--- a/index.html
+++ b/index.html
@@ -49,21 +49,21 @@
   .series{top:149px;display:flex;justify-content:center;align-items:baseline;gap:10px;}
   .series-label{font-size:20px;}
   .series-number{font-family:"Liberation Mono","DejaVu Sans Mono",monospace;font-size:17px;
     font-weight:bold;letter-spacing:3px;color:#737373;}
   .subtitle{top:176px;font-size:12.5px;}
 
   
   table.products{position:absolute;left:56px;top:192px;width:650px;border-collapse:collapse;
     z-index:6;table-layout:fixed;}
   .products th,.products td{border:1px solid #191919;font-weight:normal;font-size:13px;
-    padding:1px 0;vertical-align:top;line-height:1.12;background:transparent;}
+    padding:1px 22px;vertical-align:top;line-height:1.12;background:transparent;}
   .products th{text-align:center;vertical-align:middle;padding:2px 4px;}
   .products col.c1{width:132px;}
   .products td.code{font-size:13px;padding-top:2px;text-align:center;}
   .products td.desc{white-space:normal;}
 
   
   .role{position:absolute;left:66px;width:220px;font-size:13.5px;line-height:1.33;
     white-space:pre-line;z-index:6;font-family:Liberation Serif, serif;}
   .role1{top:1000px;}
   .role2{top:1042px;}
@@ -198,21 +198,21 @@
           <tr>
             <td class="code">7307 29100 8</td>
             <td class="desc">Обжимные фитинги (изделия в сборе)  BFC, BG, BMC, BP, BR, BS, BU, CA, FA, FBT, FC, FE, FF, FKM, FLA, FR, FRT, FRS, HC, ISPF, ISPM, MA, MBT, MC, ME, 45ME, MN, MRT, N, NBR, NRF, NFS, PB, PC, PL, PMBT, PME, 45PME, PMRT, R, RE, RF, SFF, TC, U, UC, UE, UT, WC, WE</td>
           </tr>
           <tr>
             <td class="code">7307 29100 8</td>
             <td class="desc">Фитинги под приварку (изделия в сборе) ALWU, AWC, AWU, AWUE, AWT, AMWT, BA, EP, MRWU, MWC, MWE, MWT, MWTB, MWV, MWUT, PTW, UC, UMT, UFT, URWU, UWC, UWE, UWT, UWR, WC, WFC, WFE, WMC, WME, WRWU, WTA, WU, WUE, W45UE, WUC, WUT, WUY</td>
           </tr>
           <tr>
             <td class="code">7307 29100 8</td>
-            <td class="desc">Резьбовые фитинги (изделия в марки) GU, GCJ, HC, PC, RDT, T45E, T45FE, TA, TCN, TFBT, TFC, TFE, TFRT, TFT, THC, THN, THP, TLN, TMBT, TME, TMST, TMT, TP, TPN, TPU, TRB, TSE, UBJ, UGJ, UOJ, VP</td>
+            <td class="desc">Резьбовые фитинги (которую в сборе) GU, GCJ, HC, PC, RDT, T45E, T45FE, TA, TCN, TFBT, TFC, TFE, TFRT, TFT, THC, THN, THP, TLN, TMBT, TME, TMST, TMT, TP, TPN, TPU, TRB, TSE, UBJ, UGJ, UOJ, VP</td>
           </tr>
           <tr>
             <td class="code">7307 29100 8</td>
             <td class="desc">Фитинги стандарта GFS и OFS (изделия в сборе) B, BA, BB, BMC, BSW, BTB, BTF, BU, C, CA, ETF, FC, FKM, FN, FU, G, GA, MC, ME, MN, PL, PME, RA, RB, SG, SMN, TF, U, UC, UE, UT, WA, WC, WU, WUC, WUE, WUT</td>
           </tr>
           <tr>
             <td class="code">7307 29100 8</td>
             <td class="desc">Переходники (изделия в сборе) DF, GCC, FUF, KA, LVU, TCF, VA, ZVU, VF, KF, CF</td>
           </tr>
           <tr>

----------------------------------------

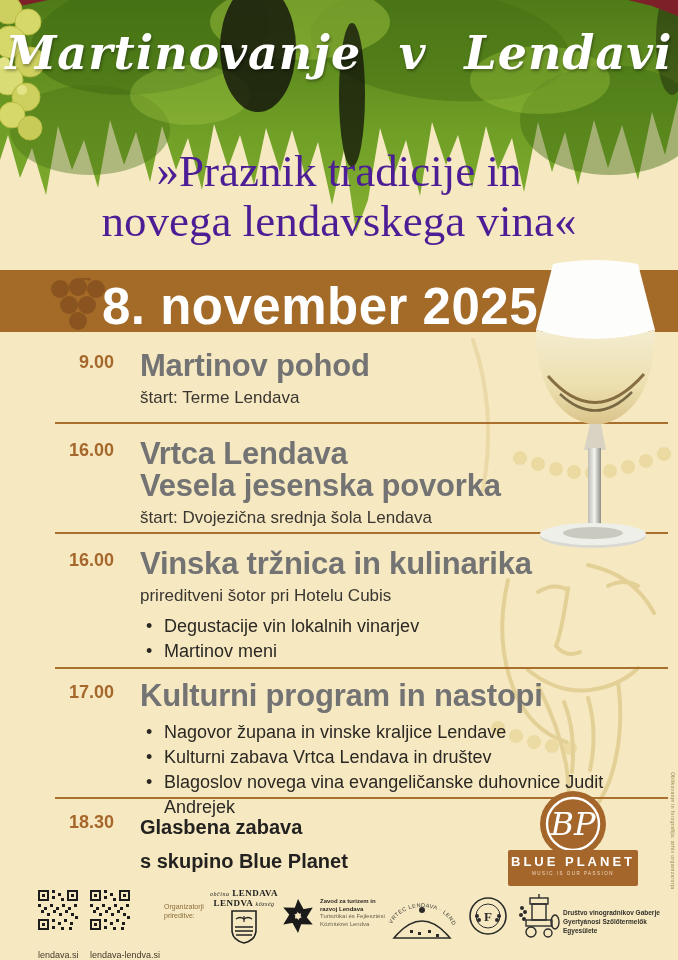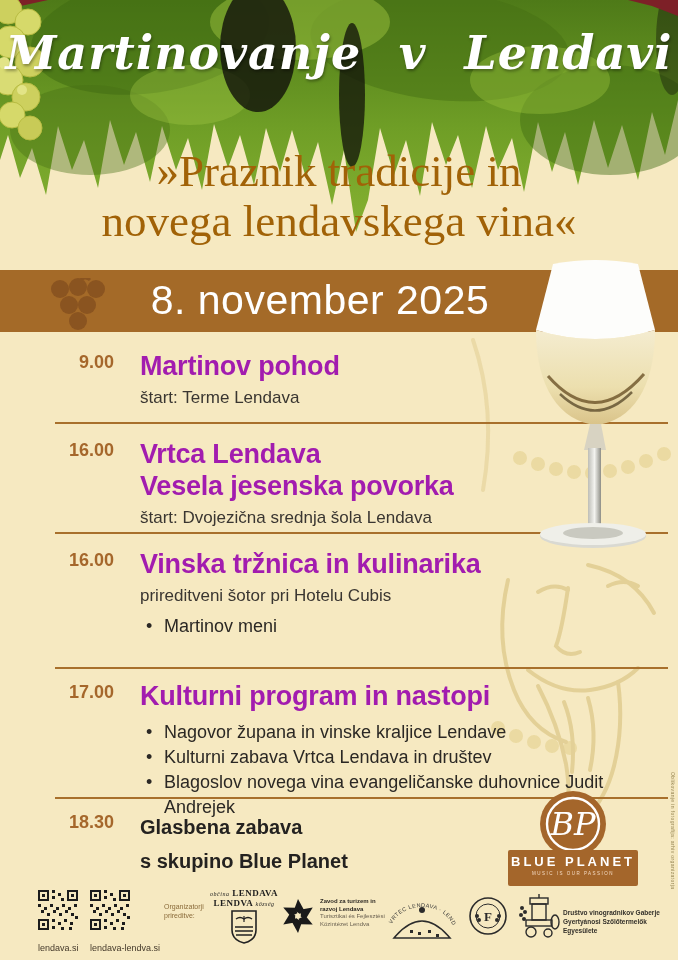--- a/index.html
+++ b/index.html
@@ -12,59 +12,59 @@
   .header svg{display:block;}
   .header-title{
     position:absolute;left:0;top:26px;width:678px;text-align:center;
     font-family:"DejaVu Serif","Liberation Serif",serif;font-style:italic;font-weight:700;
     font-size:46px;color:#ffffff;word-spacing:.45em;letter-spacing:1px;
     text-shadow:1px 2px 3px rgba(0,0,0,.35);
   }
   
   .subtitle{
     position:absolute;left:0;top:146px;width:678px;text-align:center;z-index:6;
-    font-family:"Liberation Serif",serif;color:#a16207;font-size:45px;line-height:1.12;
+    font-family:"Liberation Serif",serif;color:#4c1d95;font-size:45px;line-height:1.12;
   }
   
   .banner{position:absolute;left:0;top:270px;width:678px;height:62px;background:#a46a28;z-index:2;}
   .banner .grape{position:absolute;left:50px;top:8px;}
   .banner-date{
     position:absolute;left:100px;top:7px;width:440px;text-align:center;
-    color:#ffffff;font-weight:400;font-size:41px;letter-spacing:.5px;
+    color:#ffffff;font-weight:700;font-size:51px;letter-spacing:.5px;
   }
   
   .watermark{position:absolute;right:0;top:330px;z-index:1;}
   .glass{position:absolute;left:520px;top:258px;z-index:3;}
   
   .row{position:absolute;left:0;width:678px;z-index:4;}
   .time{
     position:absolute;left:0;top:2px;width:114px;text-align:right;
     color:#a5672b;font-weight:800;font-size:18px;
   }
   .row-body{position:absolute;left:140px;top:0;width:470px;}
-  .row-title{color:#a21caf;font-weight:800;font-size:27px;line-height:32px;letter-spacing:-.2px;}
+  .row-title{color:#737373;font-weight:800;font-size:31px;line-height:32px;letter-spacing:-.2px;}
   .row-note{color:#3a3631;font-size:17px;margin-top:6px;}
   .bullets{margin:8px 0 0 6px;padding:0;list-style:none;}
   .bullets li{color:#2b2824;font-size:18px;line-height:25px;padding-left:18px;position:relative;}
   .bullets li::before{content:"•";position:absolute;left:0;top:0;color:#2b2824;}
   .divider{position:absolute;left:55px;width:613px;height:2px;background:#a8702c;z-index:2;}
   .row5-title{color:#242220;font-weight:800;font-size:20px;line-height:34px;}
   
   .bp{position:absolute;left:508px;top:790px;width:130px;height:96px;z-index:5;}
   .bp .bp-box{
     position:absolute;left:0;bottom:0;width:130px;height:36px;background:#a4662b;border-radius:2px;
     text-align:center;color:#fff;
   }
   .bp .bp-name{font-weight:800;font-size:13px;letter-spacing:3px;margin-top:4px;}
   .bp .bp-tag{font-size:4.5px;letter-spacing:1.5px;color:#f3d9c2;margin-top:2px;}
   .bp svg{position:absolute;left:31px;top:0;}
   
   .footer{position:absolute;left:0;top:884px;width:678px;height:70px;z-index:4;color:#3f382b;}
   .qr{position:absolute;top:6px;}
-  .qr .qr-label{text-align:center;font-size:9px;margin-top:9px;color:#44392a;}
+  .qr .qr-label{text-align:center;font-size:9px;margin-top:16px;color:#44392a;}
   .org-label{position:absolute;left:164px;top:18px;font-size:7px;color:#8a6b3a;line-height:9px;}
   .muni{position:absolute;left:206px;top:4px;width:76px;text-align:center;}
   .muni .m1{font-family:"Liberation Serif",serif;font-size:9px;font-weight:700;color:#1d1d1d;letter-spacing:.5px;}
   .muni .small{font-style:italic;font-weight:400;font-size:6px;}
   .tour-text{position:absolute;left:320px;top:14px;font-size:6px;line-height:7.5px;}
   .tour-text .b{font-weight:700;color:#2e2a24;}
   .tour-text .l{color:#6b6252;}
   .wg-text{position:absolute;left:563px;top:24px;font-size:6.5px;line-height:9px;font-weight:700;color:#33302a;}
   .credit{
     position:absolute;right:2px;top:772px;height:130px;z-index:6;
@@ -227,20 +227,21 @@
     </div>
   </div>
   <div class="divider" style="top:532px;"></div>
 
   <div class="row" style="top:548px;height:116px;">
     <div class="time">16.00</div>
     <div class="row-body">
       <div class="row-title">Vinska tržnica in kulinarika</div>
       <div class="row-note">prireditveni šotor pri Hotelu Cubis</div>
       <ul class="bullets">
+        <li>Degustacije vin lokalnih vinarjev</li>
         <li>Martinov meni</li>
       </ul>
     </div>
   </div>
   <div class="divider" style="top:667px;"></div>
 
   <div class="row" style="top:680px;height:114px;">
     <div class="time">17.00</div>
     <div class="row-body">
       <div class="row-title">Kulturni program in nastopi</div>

----------------------------------------

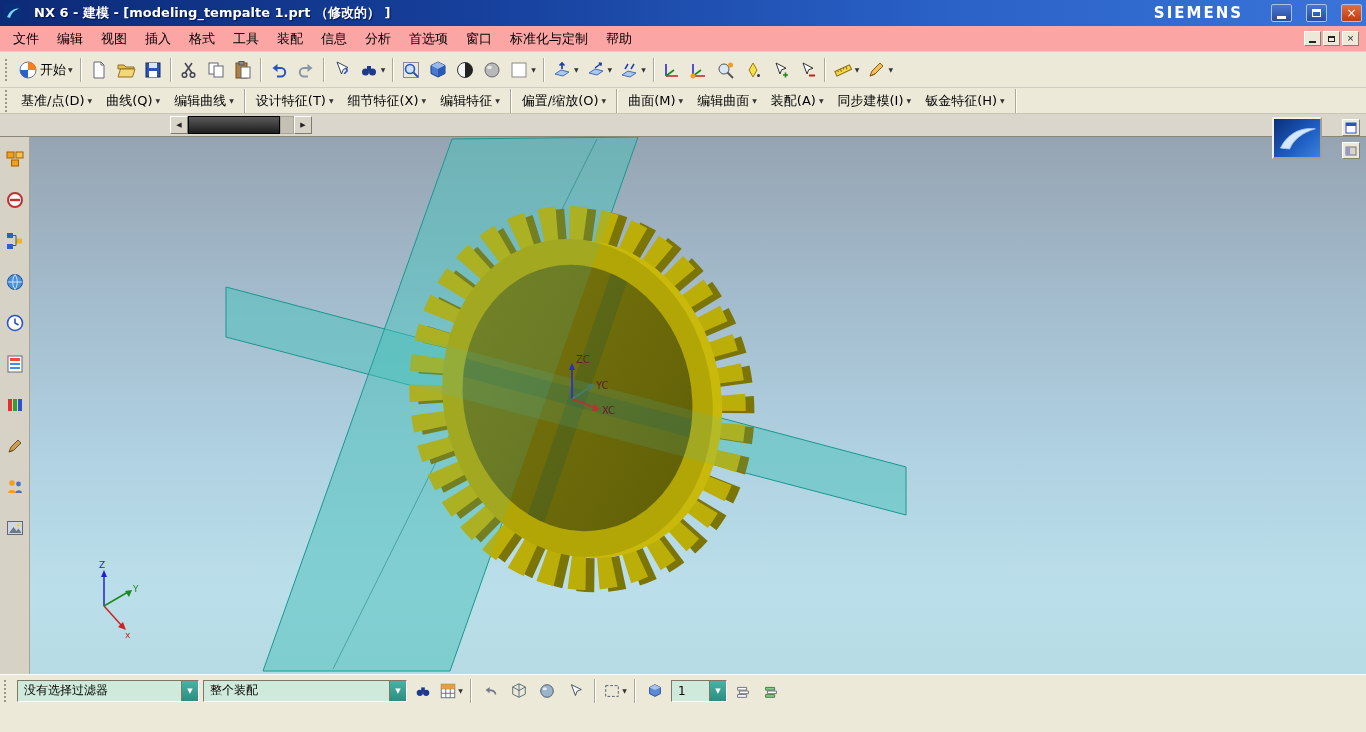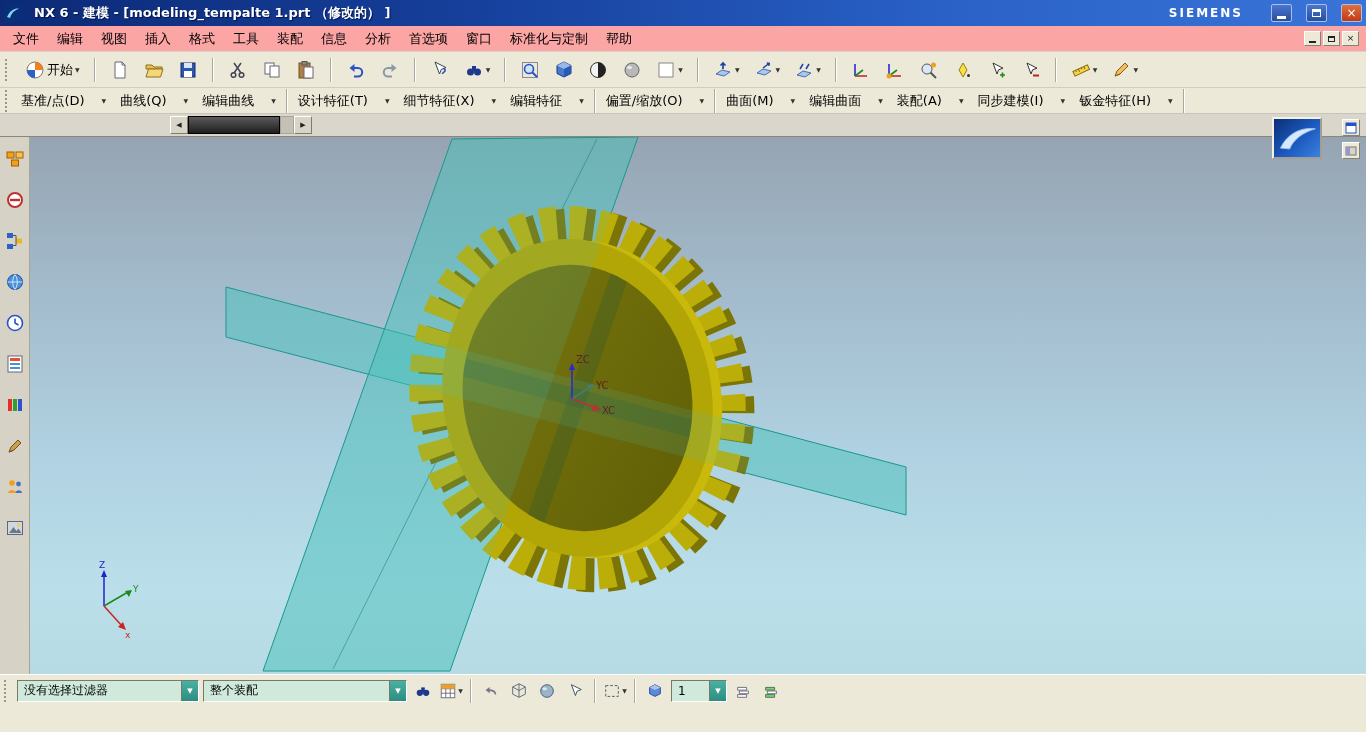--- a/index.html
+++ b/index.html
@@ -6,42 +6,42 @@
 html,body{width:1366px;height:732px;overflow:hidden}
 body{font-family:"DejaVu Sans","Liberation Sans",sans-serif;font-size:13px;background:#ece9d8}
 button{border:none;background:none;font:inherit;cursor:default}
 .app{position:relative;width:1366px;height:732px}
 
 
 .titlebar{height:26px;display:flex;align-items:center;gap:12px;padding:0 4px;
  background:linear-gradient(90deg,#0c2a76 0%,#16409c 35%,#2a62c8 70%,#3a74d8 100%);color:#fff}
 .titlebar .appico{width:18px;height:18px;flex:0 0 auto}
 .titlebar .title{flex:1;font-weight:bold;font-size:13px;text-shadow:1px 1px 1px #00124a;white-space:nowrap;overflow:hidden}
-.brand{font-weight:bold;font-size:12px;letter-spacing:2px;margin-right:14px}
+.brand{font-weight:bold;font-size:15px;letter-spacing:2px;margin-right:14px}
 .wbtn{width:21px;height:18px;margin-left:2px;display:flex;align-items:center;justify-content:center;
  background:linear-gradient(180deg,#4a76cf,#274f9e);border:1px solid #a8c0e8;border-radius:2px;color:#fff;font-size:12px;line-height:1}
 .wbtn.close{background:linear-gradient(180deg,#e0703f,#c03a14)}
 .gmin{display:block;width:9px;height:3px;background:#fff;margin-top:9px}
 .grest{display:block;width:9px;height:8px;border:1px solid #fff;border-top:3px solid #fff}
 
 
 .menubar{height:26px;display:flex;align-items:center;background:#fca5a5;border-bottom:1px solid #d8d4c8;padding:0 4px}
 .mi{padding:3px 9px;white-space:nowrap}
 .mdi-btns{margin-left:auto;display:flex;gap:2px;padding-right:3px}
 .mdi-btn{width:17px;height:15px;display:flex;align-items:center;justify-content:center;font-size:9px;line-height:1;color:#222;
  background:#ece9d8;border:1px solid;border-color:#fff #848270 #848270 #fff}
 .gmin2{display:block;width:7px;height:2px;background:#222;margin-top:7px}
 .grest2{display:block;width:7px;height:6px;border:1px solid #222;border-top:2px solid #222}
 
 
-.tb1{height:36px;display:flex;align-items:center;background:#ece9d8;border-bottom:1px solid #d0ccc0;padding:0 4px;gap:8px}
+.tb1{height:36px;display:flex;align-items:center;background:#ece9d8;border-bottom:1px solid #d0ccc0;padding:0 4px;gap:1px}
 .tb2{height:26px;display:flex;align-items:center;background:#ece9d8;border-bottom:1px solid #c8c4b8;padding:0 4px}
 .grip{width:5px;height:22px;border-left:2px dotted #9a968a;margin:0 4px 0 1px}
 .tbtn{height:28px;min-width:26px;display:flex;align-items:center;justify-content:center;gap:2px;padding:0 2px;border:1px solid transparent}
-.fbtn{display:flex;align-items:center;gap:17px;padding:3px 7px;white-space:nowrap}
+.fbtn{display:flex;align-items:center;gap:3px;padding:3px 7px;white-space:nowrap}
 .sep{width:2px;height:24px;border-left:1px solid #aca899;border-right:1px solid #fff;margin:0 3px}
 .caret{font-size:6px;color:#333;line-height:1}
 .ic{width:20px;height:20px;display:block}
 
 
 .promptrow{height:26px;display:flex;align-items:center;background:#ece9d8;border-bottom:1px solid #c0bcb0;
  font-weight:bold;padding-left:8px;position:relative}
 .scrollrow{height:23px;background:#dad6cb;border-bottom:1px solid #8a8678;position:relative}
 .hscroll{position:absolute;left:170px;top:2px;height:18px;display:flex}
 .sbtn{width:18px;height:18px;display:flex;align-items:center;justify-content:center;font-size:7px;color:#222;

----------------------------------------

* **Assignment**:
Write out every line of the listing that holds the word "bottom".

* **Answer to this problem**:
     position:absolute;left:0;bottom:0;width:130px;height:36px;background:#a4662b;border-radius:2px;
 .menubar{height:26px;display:flex;align-items:center;background:#fca5a5;border-bottom:1px solid #d8d4c8;padding:0 4px}
-.tb1{height:36px;display:flex;align-items:center;background:#ece9d8;border-bottom:1px solid #d0ccc0;padding:0 4px;gap:8px}
+.tb1{height:36px;display:flex;align-items:center;background:#ece9d8;border-bottom:1px solid #d0ccc0;padding:0 4px;gap:1px}
 .tb2{height:26px;display:flex;align-items:center;background:#ece9d8;border-bottom:1px solid #c8c4b8;padding:0 4px}
 .promptrow{height:26px;display:flex;align-items:center;background:#ece9d8;border-bottom:1px solid #c0bcb0;
 .scrollrow{height:23px;background:#dad6cb;border-bottom:1px solid #8a8678;position:relative}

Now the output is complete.